Organizations that respect their employees set up these listening mechanisms. They’re called 360 degree reviews. Such organizations do not fear what employees will report about management. Consumers in many areas have rating mechanisms.Examples are RateMyTeacher.com, Angie’s list, and Amazon. Now it’s time for the Volunteers to be given the means to rate their managers.
Unless Congress requires it to do so, the Peace Corps will not establish effective mechanisms to listen to Volunteers and protect whistle blowers.
Professional and Sensitive Policies for Rape and Sexual Assaults
Implementation of a new and professional strategy to prevent and manage rape and sexual assaults is our second major recommendation to revitalize the Peace Corps. The listening mechanisms and protections for whistle blowers are essential in this area too. They will ensure that the Peace Corps listens to Volunteer views regarding its policies and practices on preventing and responding to sexual assaults and rapes.
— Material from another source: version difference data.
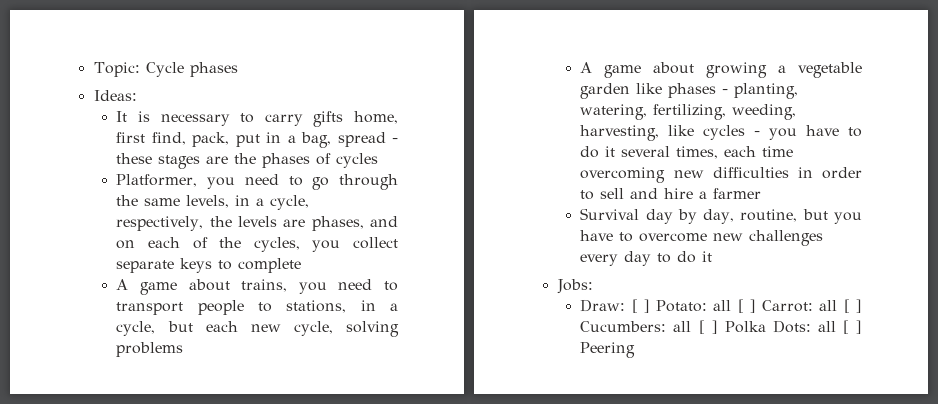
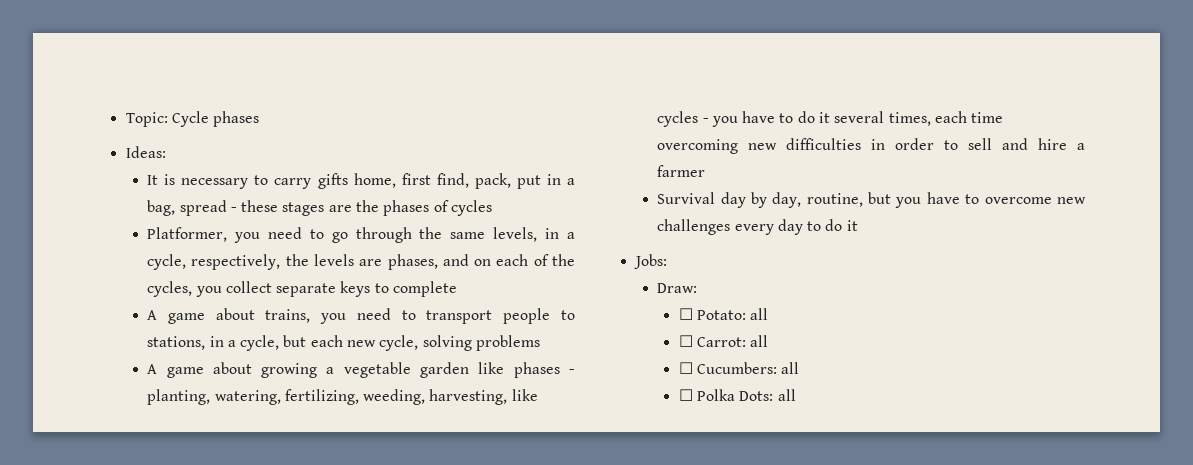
- Draw: [ ] Potato: all [ ] Carrot: all [ ] Cucumbers: all [ ] Polka Dots: all [ ] Peering
+ Draw:
+ ☐ Potato: all
+ ☐ Carrot: all
+ ☐ Cucumbers: all
+ ☐ Polka Dots: all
The Peace Corps has failed to develop sensitive, professional policies and practices to prevent rapes and sexual assaults and to follow modern procedures in caring for the victims. This delay is also unconscionable. This is consistent with its overriding failure to listen to and respect the Volunteers. This is why the stories of Peace Corps rape and assault victims do not surprise us.
Incidents of rape and sexual assault in the general population are substantially underreported because women fear that they will be blamed or demeaned. Peace Corps victims are especially reluctant to report these crimes because they have seen that the staff blames and demeans victims and tries to sever connections with them as soon as possible. The Peace Corps should take extensive additional steps to ensure that sexual assaults and rapes are reported, that Volunteer safety is the agency’s highest priority and that the incidents are managed to the highest standards of professional care. Safe practices include better security for Volunteer living quarters. The Peace Corps Inspector General has found that “40% of the Volunteers’ houses did not meet the [Peace Corps] posts’ own criteria for safe housing…”
Emphasis on Quality, not Quantity, and Honest Metrics of Agency Performance
Ending the Peace Corps’ expansion campaign and mandating that the agency become more transparent with OMB, the Congress, and the applicants is our third major recommendation to revitalize the Peace Corps. Again, the Peace Corps must listen to the Volunteers, who support reform over expansion.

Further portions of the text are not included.